--- PROBLEM STATEMENT ---
The response must contain the complete data, printed exactly.
------------------------
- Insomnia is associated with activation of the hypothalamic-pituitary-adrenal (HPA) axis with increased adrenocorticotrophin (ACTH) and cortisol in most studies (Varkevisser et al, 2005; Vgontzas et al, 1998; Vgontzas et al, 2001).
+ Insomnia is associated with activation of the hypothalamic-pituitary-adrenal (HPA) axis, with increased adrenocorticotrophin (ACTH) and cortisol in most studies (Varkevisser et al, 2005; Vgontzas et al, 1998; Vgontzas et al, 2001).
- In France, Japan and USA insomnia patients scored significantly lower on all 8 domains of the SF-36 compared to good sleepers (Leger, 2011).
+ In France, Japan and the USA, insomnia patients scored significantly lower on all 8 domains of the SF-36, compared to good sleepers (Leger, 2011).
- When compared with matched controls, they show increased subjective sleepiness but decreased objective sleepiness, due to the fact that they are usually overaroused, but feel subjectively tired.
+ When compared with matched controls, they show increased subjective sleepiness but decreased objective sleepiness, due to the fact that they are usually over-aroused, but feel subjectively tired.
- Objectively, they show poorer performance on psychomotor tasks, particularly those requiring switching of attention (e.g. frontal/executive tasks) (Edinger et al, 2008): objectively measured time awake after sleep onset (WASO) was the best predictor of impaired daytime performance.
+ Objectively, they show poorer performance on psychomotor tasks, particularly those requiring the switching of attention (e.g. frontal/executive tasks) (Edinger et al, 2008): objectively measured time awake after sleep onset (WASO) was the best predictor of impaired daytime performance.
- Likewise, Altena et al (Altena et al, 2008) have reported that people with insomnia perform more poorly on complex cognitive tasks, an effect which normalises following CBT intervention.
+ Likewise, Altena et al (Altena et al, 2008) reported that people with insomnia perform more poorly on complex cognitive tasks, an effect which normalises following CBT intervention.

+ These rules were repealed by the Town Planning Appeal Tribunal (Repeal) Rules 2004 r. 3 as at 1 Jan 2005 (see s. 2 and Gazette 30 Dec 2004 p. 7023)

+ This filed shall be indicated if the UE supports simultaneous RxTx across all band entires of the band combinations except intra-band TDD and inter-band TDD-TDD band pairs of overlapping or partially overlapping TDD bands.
------------------------
--- WRITTEN ANSWER ---
- Insomnia is associated with activation of the hypothalamic-pituitary-adrenal (HPA) axis with increased adrenocorticotrophin (ACTH) and cortisol in most studies (Varkevisser et al, 2005; Vgontzas et al, 1998; Vgontzas et al, 2001).
+ Insomnia is associated with activation of the hypothalamic-pituitary-adrenal (HPA) axis, with increased adrenocorticotrophin (ACTH) and cortisol in most studies (Varkevisser et al, 2005; Vgontzas et al, 1998; Vgontzas et al, 2001).
- In France, Japan and USA insomnia patients scored significantly lower on all 8 domains of the SF-36 compared to good sleepers (Leger, 2011).
+ In France, Japan and the USA, insomnia patients scored significantly lower on all 8 domains of the SF-36, compared to good sleepers (Leger, 2011).
- When compared with matched controls, they show increased subjective sleepiness but decreased objective sleepiness, due to the fact that they are usually overaroused, but feel subjectively tired.
+ When compared with matched controls, they show increased subjective sleepiness but decreased objective sleepiness, due to the fact that they are usually over-aroused, but feel subjectively tired.
- Objectively, they show poorer performance on psychomotor tasks, particularly those requiring switching of attention (e.g. frontal/executive tasks) (Edinger et al, 2008): objectively measured time awake after sleep onset (WASO) was the best predictor of impaired daytime performance.
+ Objectively, they show poorer performance on psychomotor tasks, particularly those requiring the switching of attention (e.g. frontal/executive tasks) (Edinger et al, 2008): objectively measured time awake after sleep onset (WASO) was the best predictor of impaired daytime performance.
- Likewise, Altena et al (Altena et al, 2008) have reported that people with insomnia perform more poorly on complex cognitive tasks, an effect which normalises following CBT intervention.
+ Likewise, Altena et al (Altena et al, 2008) reported that people with insomnia perform more poorly on complex cognitive tasks, an effect which normalises following CBT intervention.

+ These rules were repealed by the Town Planning Appeal Tribunal (Repeal) Rules 2004 r. 3 as at 1 Jan 2005 (see s. 2 and Gazette 30 Dec 2004 p. 7023)

+ This filed shall be indicated if the UE supports simultaneous RxTx across all band entires of the band combinations except intra-band TDD and inter-band TDD-TDD band pairs of overlapping or partially overlapping TDD bands.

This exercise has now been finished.